January 09 2009 

Archive for the 'Writing/Blogging' Category

91 Top Blogging Tips: I blog therefore you…

Monday, May 22nd, 2006

If you are a regular reader of The PenOpticon, you already know this blog is well on its way to becoming one of the most widely read and highly respected blogs on the net. Don’t be fooled by the lack of comments and trackbacks — the kinds of readers who frequent this site are too prominently placed in society — we’re talking, senators, judges, prime ministers and at least one respected ornithologist. These people can’t post comments with real names and emails and even posting anonymously would give ‘em away. And yet, in spite of the long-winded diatribes, the lengthy delays between posts and the lack of a clear and obvious focus, these readers return to the PenOpticon day after day after day. Now, I can’t prove these readers exist — or that you do for that matter — but if we can agree, for the moment at least, that you do exist, that still leaves one burning question: how did I get you here? That one is easy. First I studied the following 90 amazing tips for successful blogging. Then with rigourous discipline and care, I ignored each and every one of them. And that leaves only the 91st tip, which comes to you filtered through the blogosphere via Descartes and Offred:

I blog, therefore you are!

I hope you enjoy the previous 90 tips:

Focus (Folk Us) on April Fools

Saturday, April 1st, 2006

In the few weeks that I have been blogging, I’ve been happy and bitter, optimistic and critical — and often a bit of a pompous ass! And, as I expected, I have not been able to focus on any one subject. I wanted to play a good April Fools trick on you — my non-existent readers — but as my satirical muse, Jon Stewart would say: I got nuthin! So instead, I’ll leave you with a few home-made MP3s and two pictures of Midnight (who went to the big pond / cheese factory / squirrel-chasing country in the sky last year).

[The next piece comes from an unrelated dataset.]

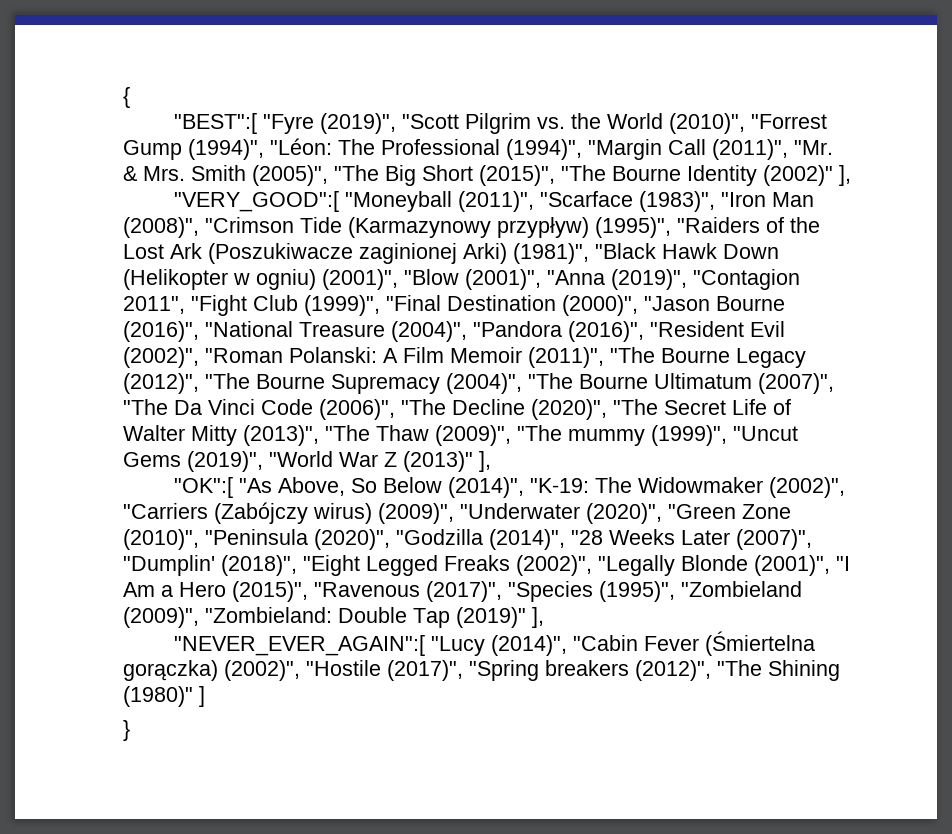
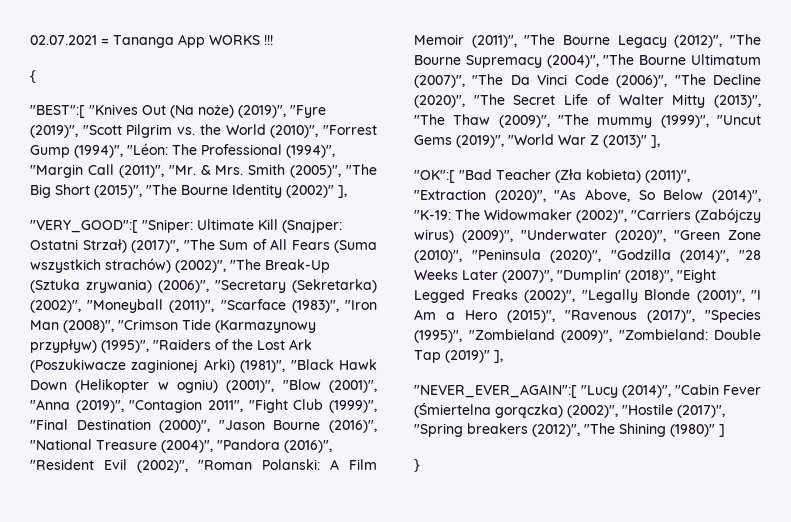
[123,87,130,108] [174,113,258,134] { // "BEST":[ -> [30,34,273,48] [30,70,36,83] [30,104,286,118] 02.07.2021 = Tananga App WORKS !!! // { // "BEST":[ "Knives Out (Na noże) (2019)",
(340, 201) none -> [142,219,342,233] [30,239,377,253] [30,258,330,273] [30,279,377,293] [30,300,81,313] "Sniper: Ultimate Kill (Snajper: Ostatni Strzał) (2017)", "The Sum of All Fears (Suma wszystkich strachów) (2002)", "The Break-Up (Sztuka zrywania) (2006)", "Secretary (Sekretarka) (2002)",
(234, 487) none -> [459,169,690,183] [414,189,546,203] "Bad Teacher (Zła kobieta) (2011)", "Extraction (2020)",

Here’s old man Midnight looking at you kid!

Midnight could always make us laugh, no matter how surreal things got. He put up with us for 15 years and we walked hundreds of miles together all over southern Ontario. This was taken years earlier at the southern edge of the Oak Ridges Moraine near Richmond Hill, Ontario. Sadly, this valley has now been cut in half by a 4 lane bridge, the paths have been eroded by ATVs and thousands of new houses are crowding in where the trees used to be.

…and a few MP3s

PenOpticon… Panopticon… PunOpticon

Sunday, February 19th, 2006

It has been several weeks and at least one quail hunting accident since I began this blog and you have all been most courteous by leaving me to my lonesome self. That’s ok. After all, of all the packets being flung out of a hundred million web servers, and of all the bumph, blurbs and blogs you have to choose from, how could you possibly have ended up here? Like thousands of other hapless bloggers, I’m just typing away in a vacuum — a digital bell jar — hoping to break through the glass.

Anyhow, since you have stumbled upon something called the PenOpticon, there should be at least one entry explaining the rationale for the name. It was in fact inspired by Jeremy Bentham’s 18th century Panopticon, a design for a perfect prison. But, the only reason I knew about Bentham was from a shallow exposure to Michel Foucault’s discussion of the panopticon as a metaphor for all sorts of state and institutional power relations.

And so I wondered, to what degree does language operate as a panoptic structure. Are there ways in which the habits of convention and cliché imprison the writer in his/her own language? In another sense, I am locked in this blog, typing my brains out, knowing that anyone could read these words, but never really knowing if anyone does (assuming no one will comment!). The best I can do is try to write as if you really are out there — much like Offred in Margaret Atwood’s The Handmaid’s Tale: “I write, therefore you are”.

So here is the obvious conceit: just as Bentham’s Panopticon was an “all-seeing eye”, I suppose I intended to turn this PenOpticon into an all-seeing pen. Aside from the pun there is a more serious joke: the realization that the pen - the blogger - is truly constrained and imprisoned by the very institution of writing/language in general and digital writing in particular. So the PenOpticon is not a persona, but something to transcend. The goal is to break free of language and conventions that make communication difficult, to shatter the glass of this digital vacuum. And finally, just to mangle the metaphor a little more: as long as the vacuum remains intact, at least some of these posts are bound to suck.

Focus… Folk Us… Fo Kiss…. Faux Cuss…. Fo Cause…

Monday, February 6th, 2006

Focus! That will be a huge challenge for me in this Blog. In the beginning all one can do is cast bread upon the waters to see what kind of interesting (and odd) ducks are swimming around out there. In this place the bread may consist of guitar, diabetes, health care reform, sensible weight loss, web design, computer culture, surveillance and privacy, reading, writing and wordplay, TV satire, hiking and birding, and a smattering of photography. I hope you’ll stop by now and again!